The Chancellor will need to reduce borrowing by £32bn in 2019-20 – the biggest ever annual cash consolidation – in order to meet his Budget surplus target by the end of parliament, according to a new post-Budget briefing report published by the Resolution Foundation.
The Foundation’s post-Budget report shows how the Chancellor has chosen to respond to the £55bn fiscal black hole identified by the Office for Budget Responsibility. By deciding to accommodate and actually further increase borrowing in the near-term, the Chancellor has been left needing a significant consolidation in 2019-20 to meet the fiscal mandate for a surplus in that year. Such a consolidation is, as a share of GDP, comparable to the first two years of the Chancellor’s term in office.
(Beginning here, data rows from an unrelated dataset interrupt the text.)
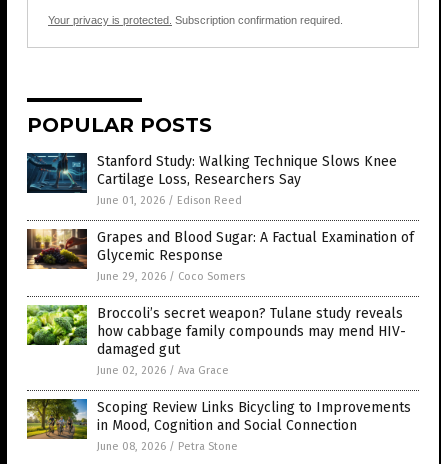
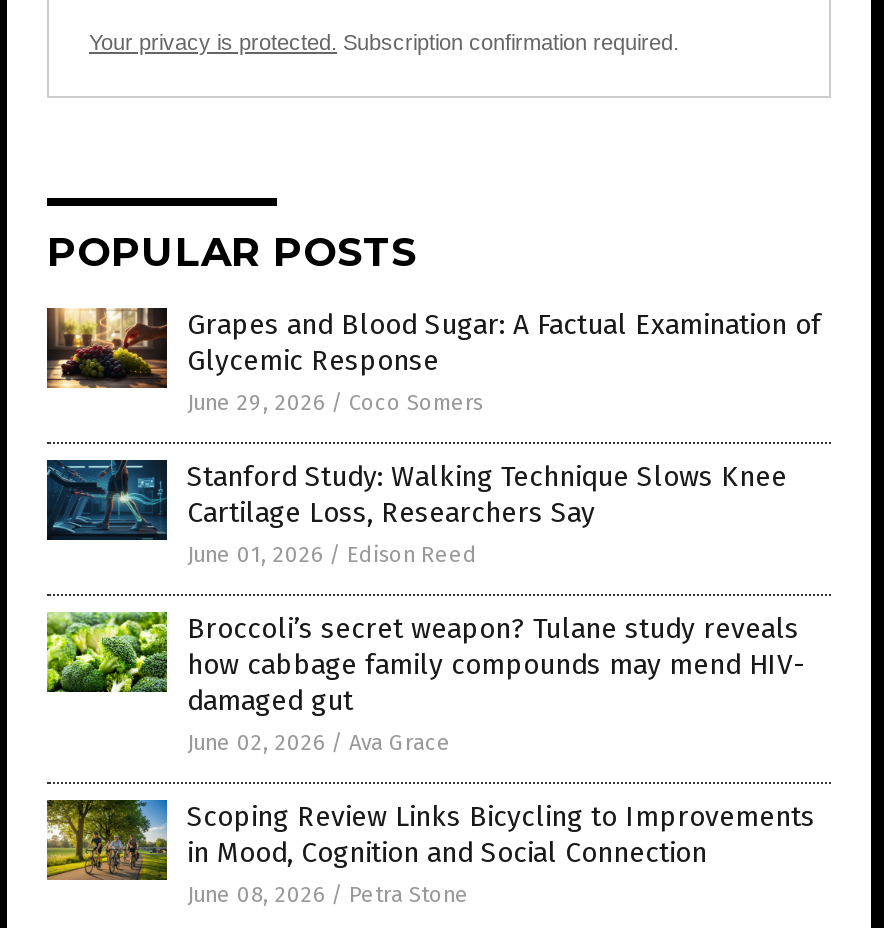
moved down: [image] | Stanford Study: Walking Technique Slows Knee | Cartilage Loss, Researchers Say | June 01, 2026 / Edison Reed

moved up: [image] | Grapes and Blood Sugar: A Factual Examination of | Glycemic Response | June 29, 2026 / Coco Somers
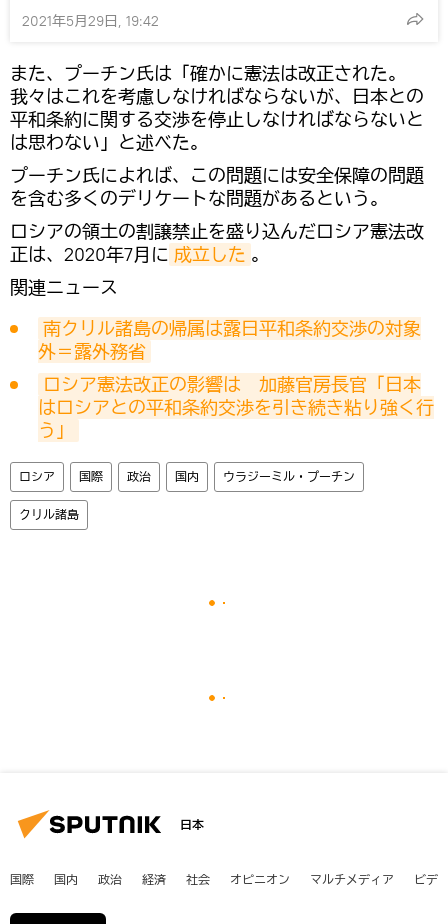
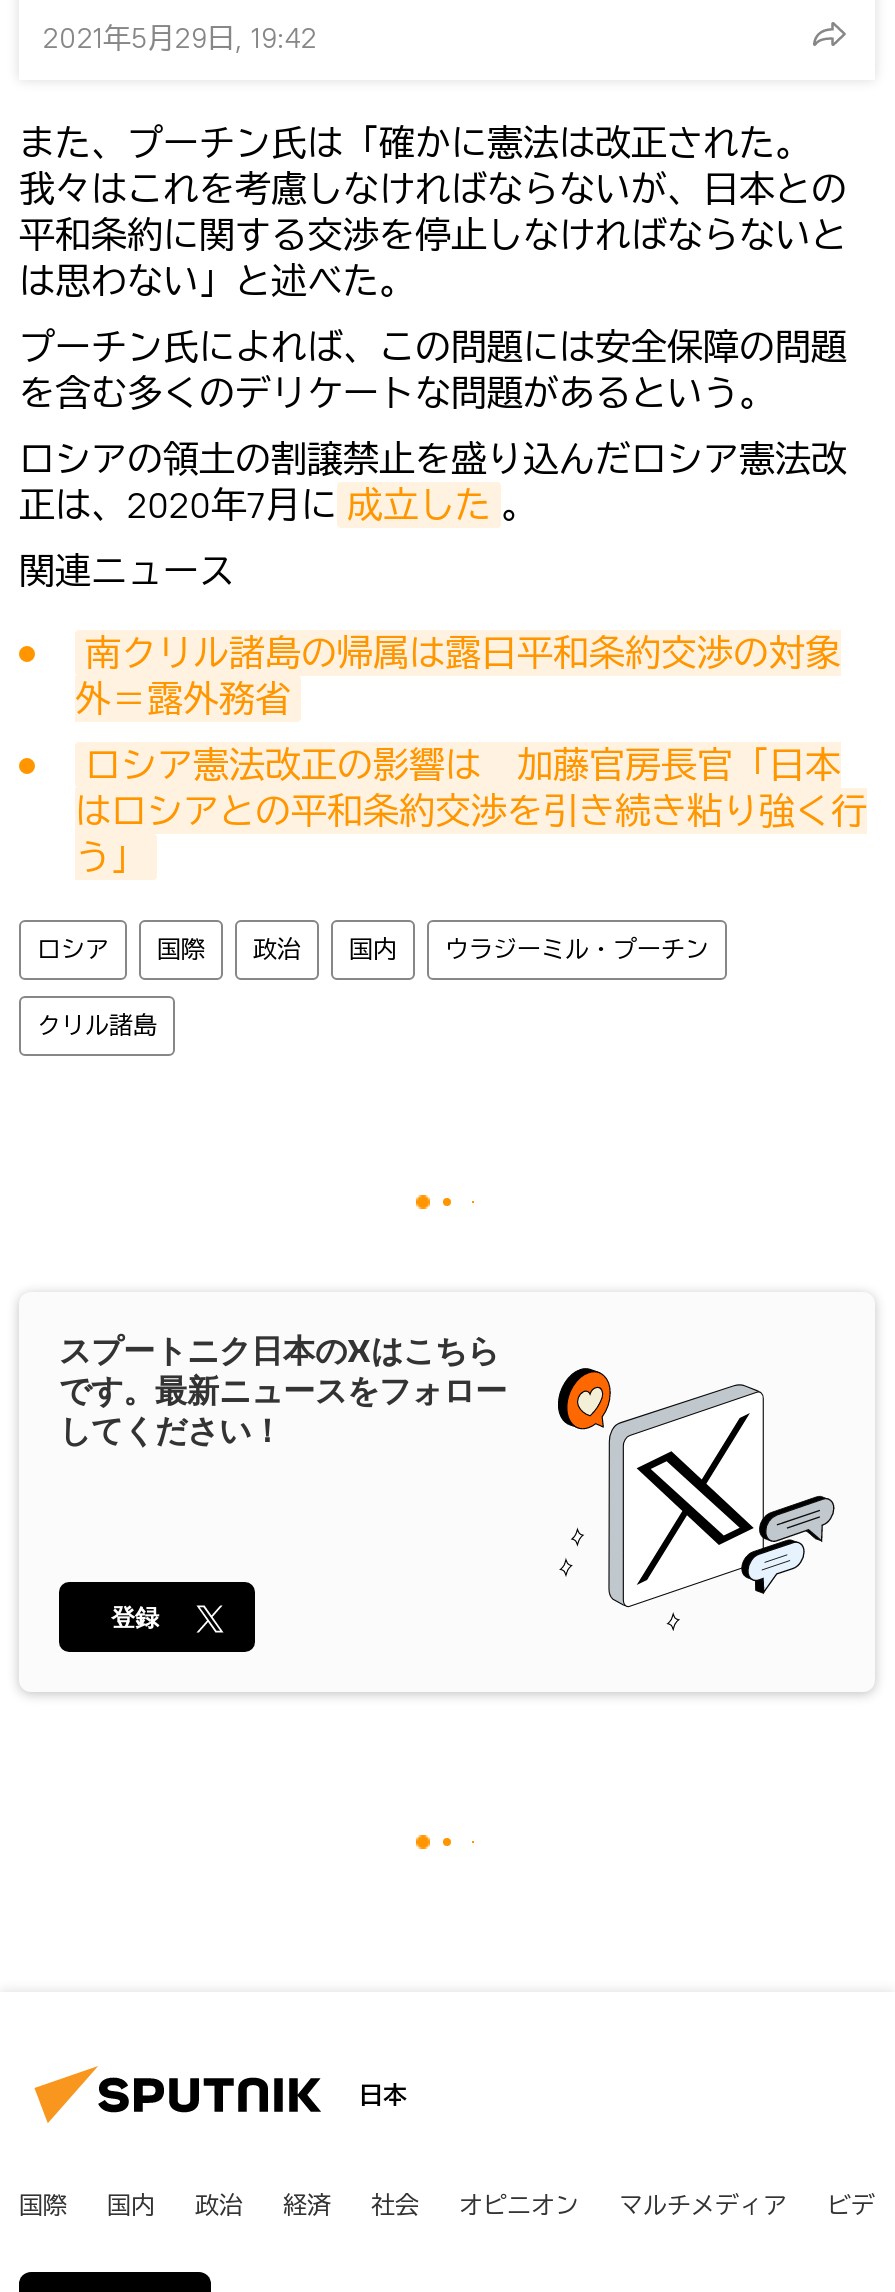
+ [image]
+ スプートニク日本のXはこちら
+ です。最新ニュースをフォロー
+ してください！

+ 登録
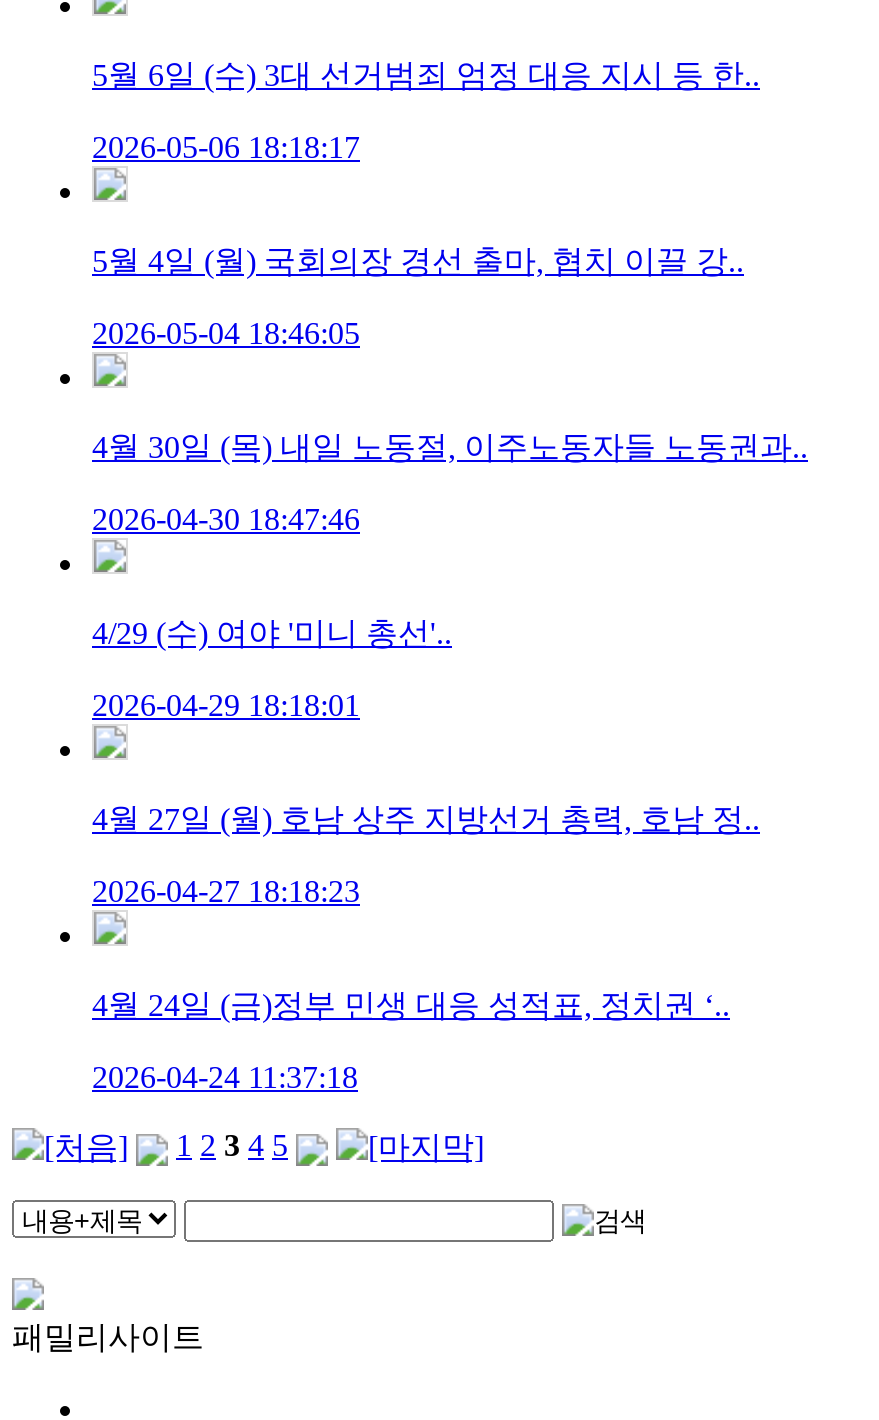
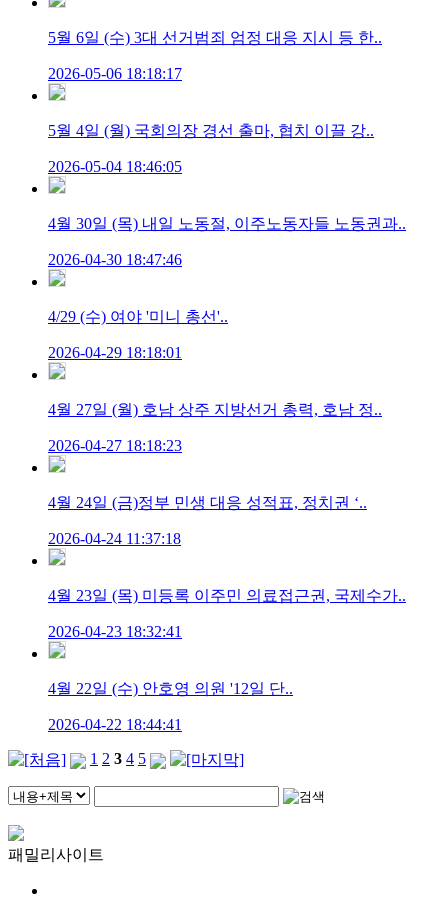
+ 4월 23일 (목) 미등록 이주민 의료접근권, 국제수가..
+ 2026-04-23 18:32:41
+ 4월 22일 (수) 안호영 의원 '12일 단..
+ 2026-04-22 18:44:41
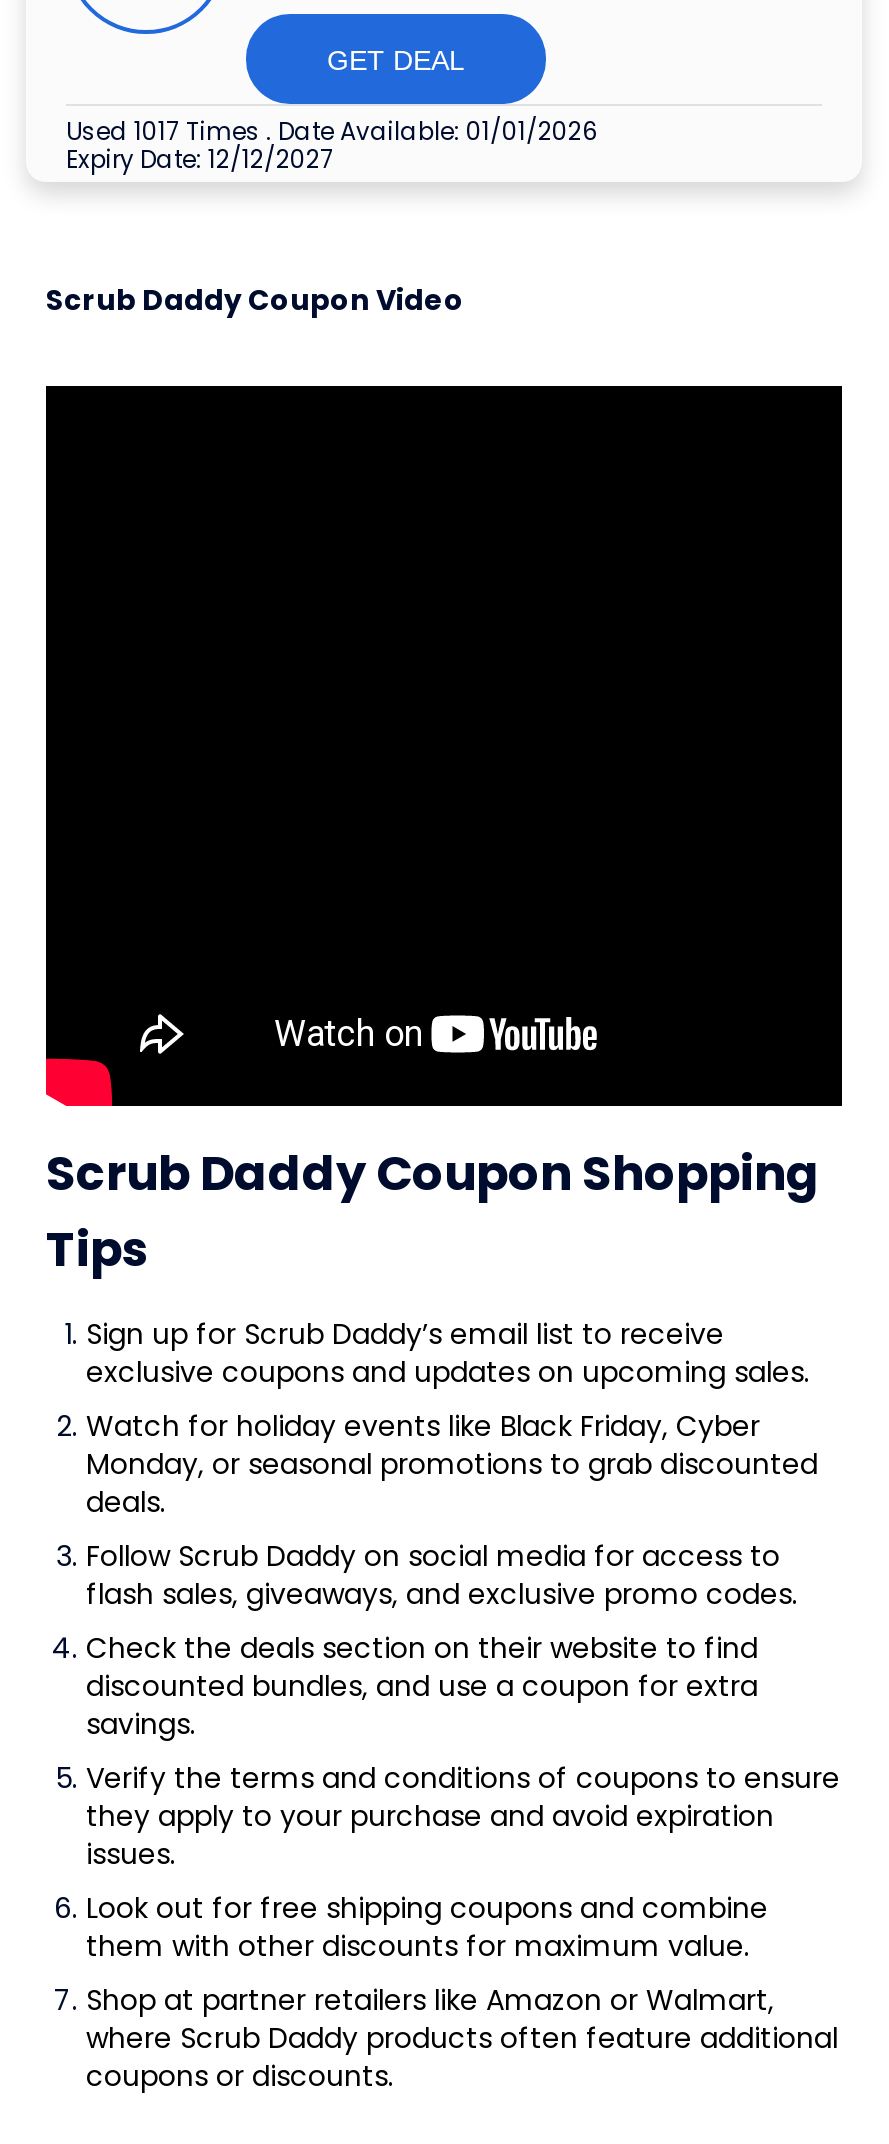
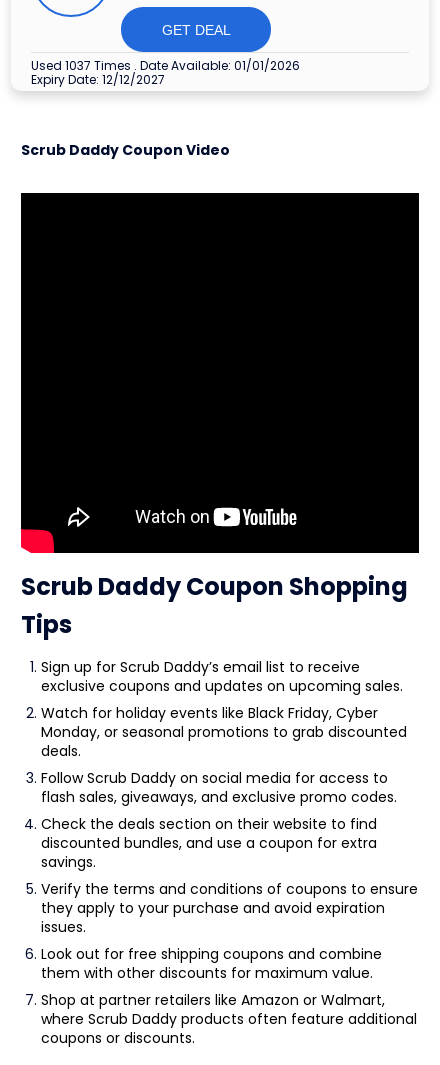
- Used 1017 Times. Date Available: 01/01/2026
+ Used 1037 Times. Date Available: 01/01/2026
The scale of cash consolidation needed in this pre-election year will be made even tougher by the commitment to raise the Personal Tax Allowance (PTA) to £12,500 and Higher Rate Threshold (HRT) to £50,000 by the end of the parliament. The Foundation estimates that these tax cuts will cost a further £2.5bn by 2020-21, with a third of the gains going to the richest ten per cent of households.
The briefing shows that the gains from income tax measures (raising the PTA and HRT) announced in yesterday’s Budget were similarly concentrated among the richest households. These cuts to income tax will boost the incomes of the richest fifth of households by an average of £225, compared to an average gain of just £10 among the poorest fifth of households.
A Resolution Foundation distributional analysis of all the main tax and benefit changes announced so far this parliament shows that by 2020 the poorest fifth of households will lose an average of £550, while the richest fifth of households will gain an average of £250.
The Foundation says that the Chancellor is right not to tighten further immediately in the face of forecast revisions, particularly given a worsening global economic outlook. However, it questions the ability of the government to deliver such a sharp consolidation in 2019-20, a pre-election year.
Against this backdrop it says that spending an extra £2.5bn on tax cuts that overwhelmingly benefit rich households cannot be justified, especially when lower income households are already set to fall further behind as a result of cuts to Universal Credit.